Using starlark: As per docs its slow
Using the new Common Expression Language (CEL) feature: As per docs its slow

Starlark and metricpass are the solution to what you are trying to do. We call out that they are slow because you provide an arbitrarily set of expressions or actual code to run, which requires computation time plus loading of their respective environments. Unless you are trying to parsed tens of thousand of lines of data at each collection interval, you may not even seen an impact.

I would suggest giving them a try and see just what level of impact they have before outright dismissing them.

@richarde is it possible to annotate the “class” of the event using the regexp e.g.

[[processors.regex.fields]]
# extract state
key = “message”
pattern = ‘.old state Established.’
replacement = “down”
result_key = “state”

[[processors.regex.fields]]
# extract state
key = “message”
pattern = ‘.new state Established.’
replacement = “up”
result_key = “state”

as you can then use the lookup processor to fill in all other tags from a JSON file. That processor should be available in your version…

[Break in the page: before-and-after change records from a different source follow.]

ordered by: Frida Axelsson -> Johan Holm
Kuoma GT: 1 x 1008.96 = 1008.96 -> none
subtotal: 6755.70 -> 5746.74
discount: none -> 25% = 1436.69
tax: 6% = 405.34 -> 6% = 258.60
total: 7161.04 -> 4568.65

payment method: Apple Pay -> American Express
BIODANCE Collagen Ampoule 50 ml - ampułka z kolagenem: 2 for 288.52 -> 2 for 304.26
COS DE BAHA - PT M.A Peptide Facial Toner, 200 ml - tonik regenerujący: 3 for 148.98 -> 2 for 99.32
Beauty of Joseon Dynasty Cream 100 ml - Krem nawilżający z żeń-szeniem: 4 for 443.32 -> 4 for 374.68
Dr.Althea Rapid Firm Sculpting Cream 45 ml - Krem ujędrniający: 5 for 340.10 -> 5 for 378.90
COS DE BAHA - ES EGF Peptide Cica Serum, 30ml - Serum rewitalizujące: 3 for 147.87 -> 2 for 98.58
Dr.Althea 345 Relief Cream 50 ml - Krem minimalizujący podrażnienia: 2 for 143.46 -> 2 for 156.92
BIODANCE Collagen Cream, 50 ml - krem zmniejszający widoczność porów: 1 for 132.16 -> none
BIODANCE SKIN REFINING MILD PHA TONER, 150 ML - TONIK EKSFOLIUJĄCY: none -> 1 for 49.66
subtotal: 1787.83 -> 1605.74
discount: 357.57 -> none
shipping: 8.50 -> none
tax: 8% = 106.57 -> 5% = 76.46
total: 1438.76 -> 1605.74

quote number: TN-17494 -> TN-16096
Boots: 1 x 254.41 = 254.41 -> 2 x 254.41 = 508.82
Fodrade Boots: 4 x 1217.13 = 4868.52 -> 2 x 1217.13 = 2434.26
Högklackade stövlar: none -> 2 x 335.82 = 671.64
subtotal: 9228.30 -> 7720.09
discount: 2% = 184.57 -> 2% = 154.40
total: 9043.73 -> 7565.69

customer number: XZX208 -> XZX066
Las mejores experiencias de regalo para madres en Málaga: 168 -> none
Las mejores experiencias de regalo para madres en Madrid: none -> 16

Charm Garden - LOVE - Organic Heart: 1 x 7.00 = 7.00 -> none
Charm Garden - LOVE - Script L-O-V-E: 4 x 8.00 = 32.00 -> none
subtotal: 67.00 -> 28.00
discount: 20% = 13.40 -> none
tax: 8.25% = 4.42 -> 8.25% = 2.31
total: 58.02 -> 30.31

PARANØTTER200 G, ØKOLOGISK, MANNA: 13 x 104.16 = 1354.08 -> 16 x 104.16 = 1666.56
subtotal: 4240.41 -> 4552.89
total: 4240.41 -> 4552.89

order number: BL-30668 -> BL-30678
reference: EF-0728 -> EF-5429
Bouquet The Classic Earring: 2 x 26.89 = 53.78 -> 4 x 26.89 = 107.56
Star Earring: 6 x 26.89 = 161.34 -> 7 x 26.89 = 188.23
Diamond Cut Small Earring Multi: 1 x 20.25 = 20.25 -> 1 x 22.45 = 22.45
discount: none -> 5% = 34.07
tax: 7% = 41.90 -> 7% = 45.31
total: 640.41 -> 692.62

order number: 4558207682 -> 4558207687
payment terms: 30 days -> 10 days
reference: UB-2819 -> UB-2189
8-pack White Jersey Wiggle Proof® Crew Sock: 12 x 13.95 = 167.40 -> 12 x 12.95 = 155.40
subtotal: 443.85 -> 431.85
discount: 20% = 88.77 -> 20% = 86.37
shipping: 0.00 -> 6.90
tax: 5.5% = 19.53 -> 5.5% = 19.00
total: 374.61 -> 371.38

Thanks for the response. I use Starlark in another part of my pipeline to process gnmi messages. For my use case using Starlark increased my instance load by roughly 30%. This is fine for now as I was not forced into going to the next tier of AWS instance size. I don’t like handing more cash to the cloud providers if I can avoid it, and for me personally inefficient code has a climate impact - just more resource guzzling servers in some datacentre somewhere.

My above Starlark usecase is very simple - drop metrics that are in the past (older than 5mins) to prevent duplicates on gnmi collection restart.

@srebhan this solution will work for me! Thanks. Now if the key match for the lookup processor allowed a glob pattern that would solve pretty much all my lookup needs with a single lookup table and significantly reduce my telegraf config and complexity.

Looking at the code around https://github.com/influxdata/telegraf/blob/e2c4e10650677610bb9307856975bae0bdfae07f/plugins/processors/lookup/lookup.go#L77 I can see that the lookup is a hashmap. Allowing a glob lookup will involve iterating over the maps keys looking fort the first match and then breaking the loop, but thats still way more efficient for me than having pages of telegraf configs to maintain.

Please consider adding glob lookups for processor.lookup. This will need to be optional via a parameter to ensure backwards compatibillity.

Well you can “construct” the key using Go templates so you might simply truncate the value. Not exactly globbing but maybe good-enough!? If not, you should use the regexp processor first to “unify” the to-be-globbed metrics and give them a certain tag…